Così, percorrendo la principale via di accesso, la lunga strada Mantovanella, ci si imbatte ancora nel grosso complesso abbandonato da anni dell’ex mercato ortofrutticolo e in quello, meno noto ma altrettanto vuoto e in degrado, dell’ex Siva, vale a dire i magazzini e la sede dell’ormai quasi dimenticato Ente nazionale per la cellulosa e la carta. E poi, nella vicina via Medole, ci si imbatte nel fabbricato di una manifattura ormai chiusa da anni, con ingressi e finestre murate e l’inquietante cartello attaccato alla recinzione che vieta l’ingresso e avverte della possibile presenza di polveri di amianto nell’edificio.

Va detto che negli ultimi anni la bonifica delle coperture in eternit dei capannoni artigianali della zona ha fatto passi da gigante, anche grazie al monitoraggio fatto dall’assessorato all’ambiente. Ma la presenza di questi grossi edifici abbandonati è un dazio urbanistico molto pesante per il piccolo borgo, che conta più o meno sui 400 abitanti.
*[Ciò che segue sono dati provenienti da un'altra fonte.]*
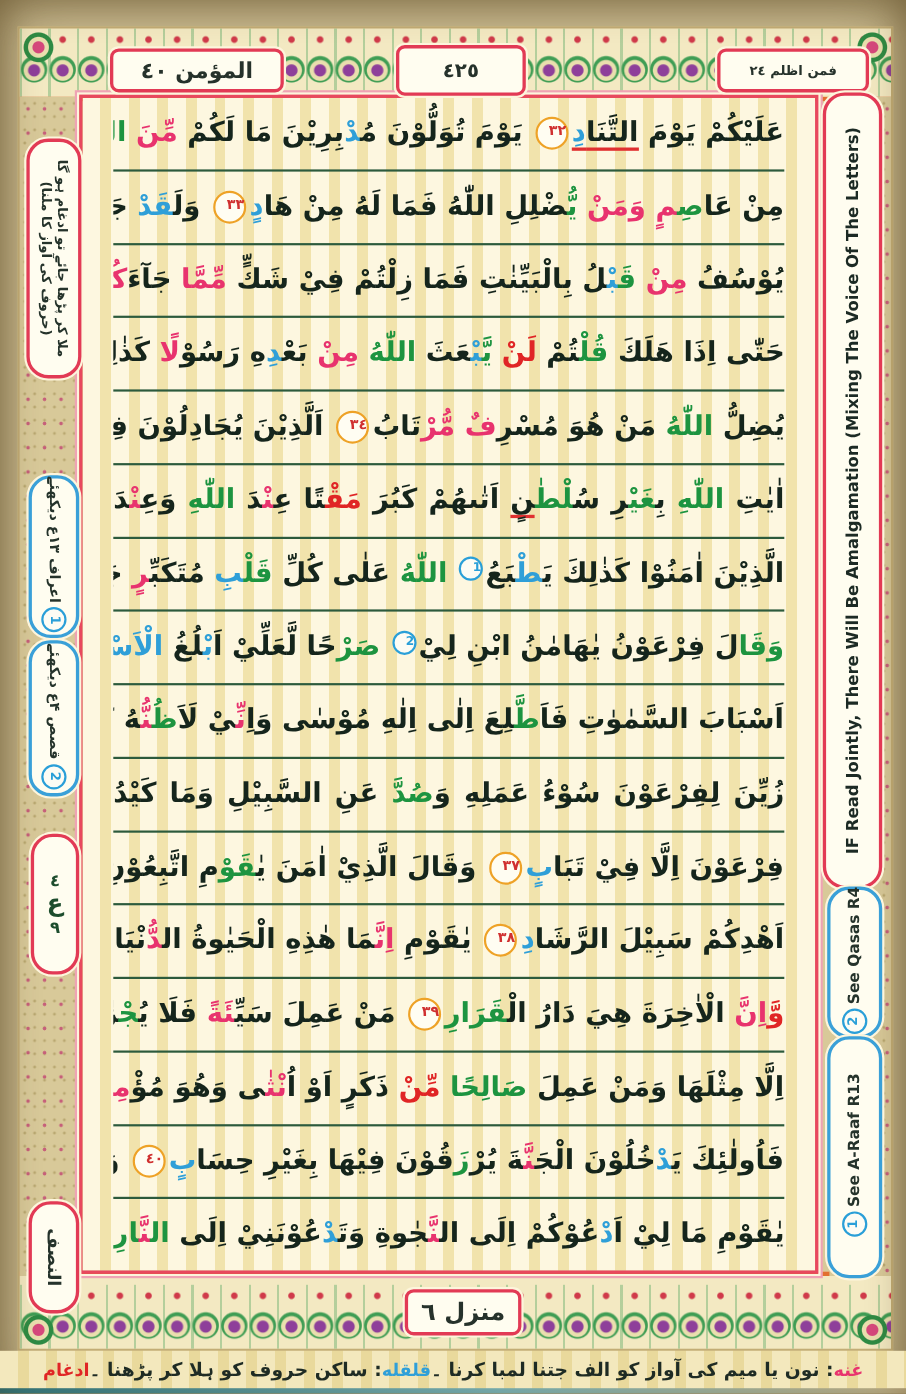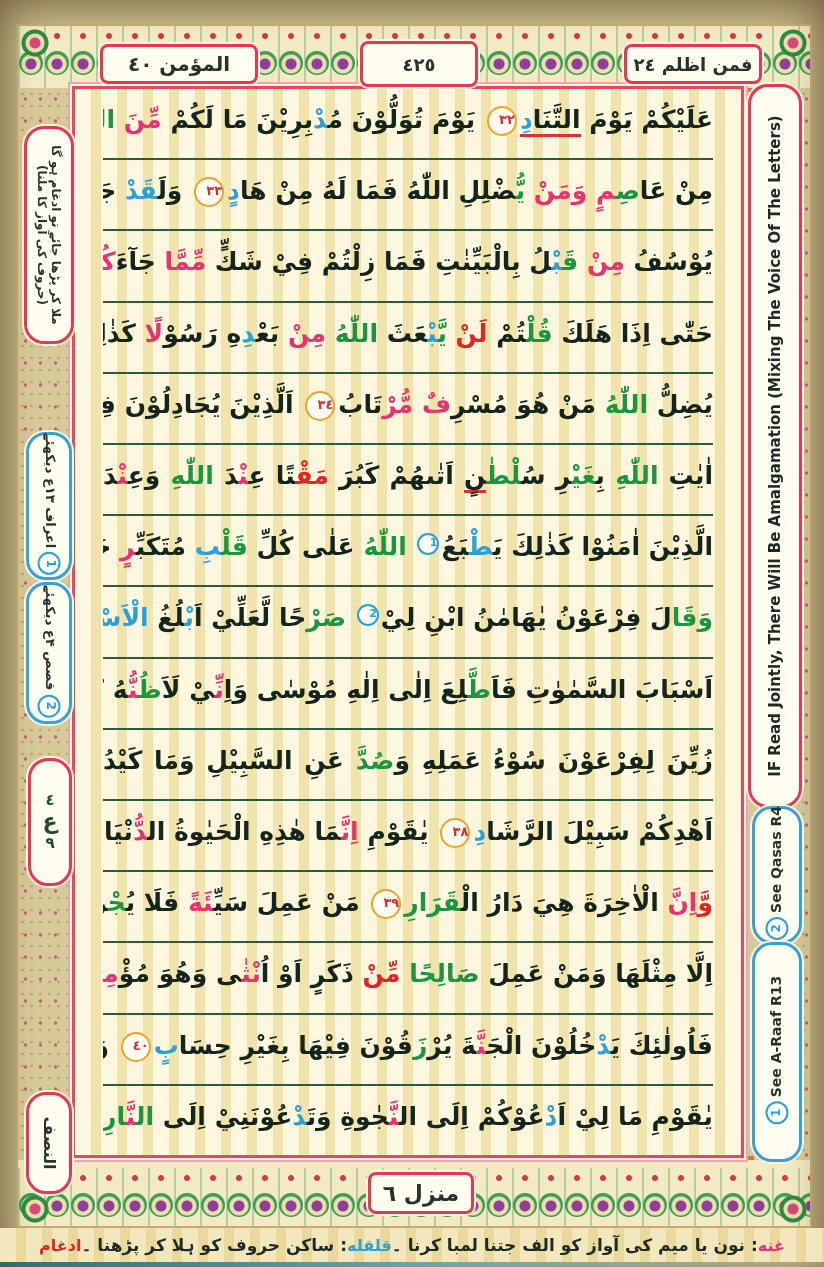"فمن اظلم ٢٤" div.hpill { font-size: 18px -> 12px; left: 624px -> 652px }
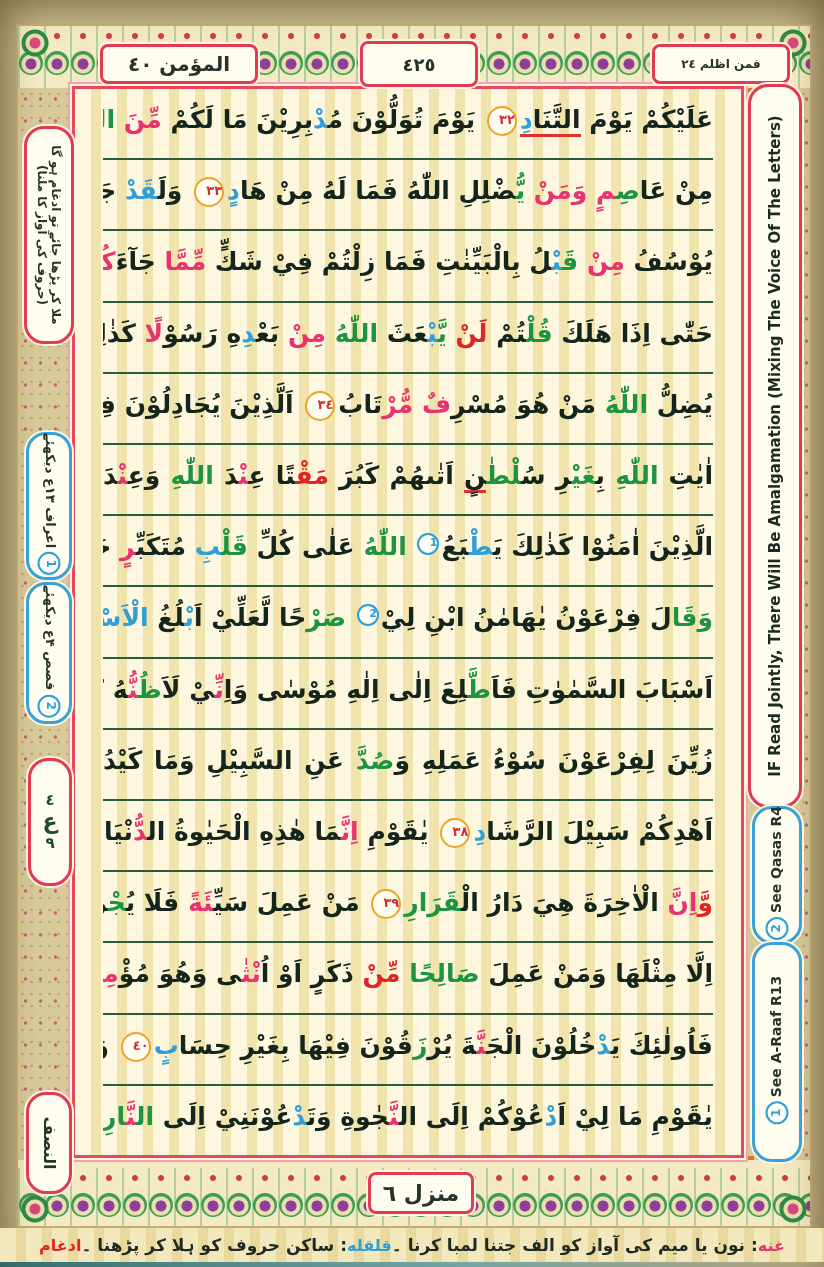"فِرْعَوْنَ اِلَّا فِيْ تَبَابٍ٣٧ وَقَالَ" div.qline { html: none -> <div><span>فِرْعَوْنَ اِلَّا فِيْ تَبَا</span><span>بٍ</span><span>٣٧</span><span> وَقَالَ الَّذِيْ اٰمَنَ يٰ</span><span>قَوْ</span><span>مِ اتَّبِعُوْنِ</span></div> }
Difficile intervenire su queste strutture per il Comune. O sono di proprietà privata (il Mof) o appartengono a enti scomparsi. Eppure via Roma, negli ultimi anni, è riuscita dopo un lungo lavoro a risolvere alcune situazioni di grave degrado urbano legato a edifici privati. Un esempio è dato dal non distante magone di Colle Aperto, per il quale è vicina l’alienazione, l’abbattimento e la costruzione di un centro sociale. «L’operazione scatterà nel 2023, realisticamente da luglio» spiega il sindaco Mattia Palazzi. E Gambarara? «Il rilancio del quartiere – dice l’assessore all’urbanistica, Andrea Murari – avrà come elemento strategico la realizzazione del sottopasso ferroviario che verrà avviato nel 2024. Si tratta di un’opera pubblica di grande importanza che collegherà in modo efficiente Gambarara con il resto della città favorendo il recupero degli immobili abbandonanti sia residenziali che produttivi. La riattivazione degli immobili dismessi, inoltre, è favorita da molteplici disposizioni normative. Oltre ai noti bonus fiscali, il Comune ha effettuato numerosi abbattimenti degli oneri in caso di recupero del patrimonio edilizio dismesso. In un quadro di normativa urbanistica comunale che già consente a Gambarara una flessibilità di funzioni, la legge regionale per la rigenerazione ha previsto incentivazioni per il recupero del patrimonio edilizio esistente». In tempi più ravvicinati, verrà riasfaltata strada Mantovanella (in autunno) e si avvierà un confronto con i residenti di via Marmirolo, strada privata del quartiere bisognosa di luce pubblica e altri servizi elementari. «Organizzeremo assemblee per valutare la possibilità di passaggio al demanio comunale della strada» spiega l’assessore ai lavori pubblici, Nicola Martinelli.